— Your instructions —
From the data that follows, copy every line holding the string "通用工厂方法模式org".

The data Block Start

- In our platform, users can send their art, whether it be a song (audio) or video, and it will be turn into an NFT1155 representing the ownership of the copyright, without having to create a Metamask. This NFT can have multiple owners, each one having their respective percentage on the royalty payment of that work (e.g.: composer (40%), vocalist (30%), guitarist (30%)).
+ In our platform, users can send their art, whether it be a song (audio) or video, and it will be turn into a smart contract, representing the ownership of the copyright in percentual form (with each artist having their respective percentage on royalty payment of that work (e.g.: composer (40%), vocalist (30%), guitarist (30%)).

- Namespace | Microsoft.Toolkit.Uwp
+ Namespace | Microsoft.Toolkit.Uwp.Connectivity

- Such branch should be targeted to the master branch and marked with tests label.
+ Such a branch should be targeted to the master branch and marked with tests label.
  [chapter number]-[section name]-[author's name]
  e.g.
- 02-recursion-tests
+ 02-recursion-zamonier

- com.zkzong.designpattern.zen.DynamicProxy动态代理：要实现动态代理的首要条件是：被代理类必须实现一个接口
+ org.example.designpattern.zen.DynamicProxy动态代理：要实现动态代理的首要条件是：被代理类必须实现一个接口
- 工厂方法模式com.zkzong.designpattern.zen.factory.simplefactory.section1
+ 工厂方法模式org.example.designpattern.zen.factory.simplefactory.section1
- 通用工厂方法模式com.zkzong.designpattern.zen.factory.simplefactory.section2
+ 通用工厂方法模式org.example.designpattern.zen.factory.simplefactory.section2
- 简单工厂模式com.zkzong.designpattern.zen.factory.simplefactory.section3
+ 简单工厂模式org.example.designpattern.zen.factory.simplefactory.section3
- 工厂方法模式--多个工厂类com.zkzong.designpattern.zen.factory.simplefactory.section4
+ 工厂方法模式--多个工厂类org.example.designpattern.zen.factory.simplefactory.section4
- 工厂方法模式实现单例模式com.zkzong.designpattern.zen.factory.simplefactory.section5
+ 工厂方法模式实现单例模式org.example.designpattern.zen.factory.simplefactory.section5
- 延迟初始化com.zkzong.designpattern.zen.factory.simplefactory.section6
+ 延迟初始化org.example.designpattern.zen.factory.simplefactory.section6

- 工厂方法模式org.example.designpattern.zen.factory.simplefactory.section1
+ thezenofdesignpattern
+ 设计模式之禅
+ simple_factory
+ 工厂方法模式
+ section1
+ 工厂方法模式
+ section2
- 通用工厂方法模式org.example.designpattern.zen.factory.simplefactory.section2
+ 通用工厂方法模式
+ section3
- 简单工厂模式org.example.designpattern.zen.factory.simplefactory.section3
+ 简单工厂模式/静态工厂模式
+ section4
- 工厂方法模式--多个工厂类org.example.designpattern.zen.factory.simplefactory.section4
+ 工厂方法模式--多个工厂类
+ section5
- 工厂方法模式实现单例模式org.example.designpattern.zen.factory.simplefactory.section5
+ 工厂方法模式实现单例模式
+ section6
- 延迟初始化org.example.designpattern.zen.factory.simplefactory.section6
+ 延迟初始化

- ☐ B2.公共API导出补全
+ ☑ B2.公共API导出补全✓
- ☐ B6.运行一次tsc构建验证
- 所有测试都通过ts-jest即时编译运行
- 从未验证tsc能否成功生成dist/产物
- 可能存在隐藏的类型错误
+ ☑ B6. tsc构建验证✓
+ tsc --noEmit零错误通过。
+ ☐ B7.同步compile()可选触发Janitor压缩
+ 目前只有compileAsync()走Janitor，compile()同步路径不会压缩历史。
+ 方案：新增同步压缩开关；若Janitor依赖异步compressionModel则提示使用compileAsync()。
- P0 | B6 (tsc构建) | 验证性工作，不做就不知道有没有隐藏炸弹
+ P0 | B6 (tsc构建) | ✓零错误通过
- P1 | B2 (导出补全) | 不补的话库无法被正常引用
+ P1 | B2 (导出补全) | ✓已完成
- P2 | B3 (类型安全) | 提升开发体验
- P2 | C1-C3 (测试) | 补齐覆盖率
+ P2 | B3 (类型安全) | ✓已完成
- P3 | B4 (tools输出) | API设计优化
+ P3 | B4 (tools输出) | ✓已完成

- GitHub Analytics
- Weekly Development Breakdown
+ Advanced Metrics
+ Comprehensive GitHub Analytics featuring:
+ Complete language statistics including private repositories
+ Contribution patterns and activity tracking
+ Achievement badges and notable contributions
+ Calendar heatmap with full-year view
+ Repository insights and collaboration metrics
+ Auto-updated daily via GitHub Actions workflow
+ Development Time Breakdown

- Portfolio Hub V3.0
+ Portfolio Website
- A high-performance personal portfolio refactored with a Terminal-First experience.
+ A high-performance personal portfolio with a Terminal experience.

The data Block End

— Written solution —
+ 通用工厂方法模式org.example.designpattern.zen.factory.simplefactory.section2
- 通用工厂方法模式org.example.designpattern.zen.factory.simplefactory.section2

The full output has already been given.